I shrugged and took another bite and he said, “Man that’s nice.”

Rubin is 43 and has been working on behalf of peace for a dozen years. He is not the Jerry Rubin, by the way, who was a 1960s Yippie. That Jerry Rubin, the last I heard, was running a disco in New York.

This Jerry Rubin is still marching and singing and picketing and fasting for peace.

His latest fast had begun as his wife was preparing fried matzo for dinner during Passover. Her cooking abilities had nothing to do with Rubin’s decision to go on a hunger strike. He was fasting to renounce war toys and violence-themed television cartoons.

He would declare the fast over on its 50th day not because peace and harmony suddenly prevailed in the world but because he had never intended to starve himself to death in the first place, and that was beginning to seem like a distinct possibility.
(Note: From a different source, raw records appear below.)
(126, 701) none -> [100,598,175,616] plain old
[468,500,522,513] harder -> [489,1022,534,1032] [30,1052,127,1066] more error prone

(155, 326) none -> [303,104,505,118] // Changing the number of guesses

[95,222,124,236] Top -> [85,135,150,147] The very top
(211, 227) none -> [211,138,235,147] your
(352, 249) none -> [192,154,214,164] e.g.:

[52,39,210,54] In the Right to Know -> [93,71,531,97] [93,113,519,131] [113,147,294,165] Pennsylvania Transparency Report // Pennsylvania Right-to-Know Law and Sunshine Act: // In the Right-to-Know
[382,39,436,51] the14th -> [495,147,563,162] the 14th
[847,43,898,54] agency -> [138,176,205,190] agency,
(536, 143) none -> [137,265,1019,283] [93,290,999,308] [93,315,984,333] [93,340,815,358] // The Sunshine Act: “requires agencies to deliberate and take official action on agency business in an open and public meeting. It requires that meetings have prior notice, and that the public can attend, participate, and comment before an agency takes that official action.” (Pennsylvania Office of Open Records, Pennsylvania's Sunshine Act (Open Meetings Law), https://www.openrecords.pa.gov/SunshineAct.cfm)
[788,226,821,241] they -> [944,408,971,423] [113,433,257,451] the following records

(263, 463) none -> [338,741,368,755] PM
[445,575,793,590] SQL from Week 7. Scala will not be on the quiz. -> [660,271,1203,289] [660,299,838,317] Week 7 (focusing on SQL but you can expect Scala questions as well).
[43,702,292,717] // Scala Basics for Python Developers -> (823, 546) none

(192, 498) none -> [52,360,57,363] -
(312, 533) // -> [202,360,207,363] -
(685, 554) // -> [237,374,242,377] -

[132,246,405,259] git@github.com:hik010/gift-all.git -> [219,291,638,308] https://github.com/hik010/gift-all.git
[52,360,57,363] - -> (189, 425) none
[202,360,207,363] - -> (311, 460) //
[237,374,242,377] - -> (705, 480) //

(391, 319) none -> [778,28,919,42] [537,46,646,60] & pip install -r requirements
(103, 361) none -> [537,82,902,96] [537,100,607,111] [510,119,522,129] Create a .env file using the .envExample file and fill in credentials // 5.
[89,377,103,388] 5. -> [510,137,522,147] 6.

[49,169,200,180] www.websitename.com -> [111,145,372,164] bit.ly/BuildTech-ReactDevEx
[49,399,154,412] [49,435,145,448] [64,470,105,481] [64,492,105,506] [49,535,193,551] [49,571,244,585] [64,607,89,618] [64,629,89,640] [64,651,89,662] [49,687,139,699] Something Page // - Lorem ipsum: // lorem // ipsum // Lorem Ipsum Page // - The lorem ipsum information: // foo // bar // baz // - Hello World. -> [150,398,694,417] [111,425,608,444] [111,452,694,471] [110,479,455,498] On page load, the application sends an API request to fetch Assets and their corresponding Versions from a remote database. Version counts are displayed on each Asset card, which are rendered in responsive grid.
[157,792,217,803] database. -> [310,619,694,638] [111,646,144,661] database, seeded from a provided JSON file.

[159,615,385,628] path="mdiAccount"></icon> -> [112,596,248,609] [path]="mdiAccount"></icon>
“Why fast at all?” I asked as we sat in the Rose Cafe on the 49th day.

He continued to follow the path of my fork from plate to mouth and back again. I felt like a contestant in an eating match.

“I wanted to sacrifice something very dear in order to make a statement,” he said. “Food is very dear. Also, you get media coverage when they think you might die.”

“You haven’t cheated at all?” I asked. “Not a bite?”

“Not a morsel,” Rubin said. “I’ve been surviving on imaginary calories.”

“You pretend you’re eating?”

“Sure. Sometimes I chew popcorn in my head. I love it. We went to a movie the other night and I couldn’t concentrate because of the popcorn smell.”

“What are you looking forward to eating when the fast is over?”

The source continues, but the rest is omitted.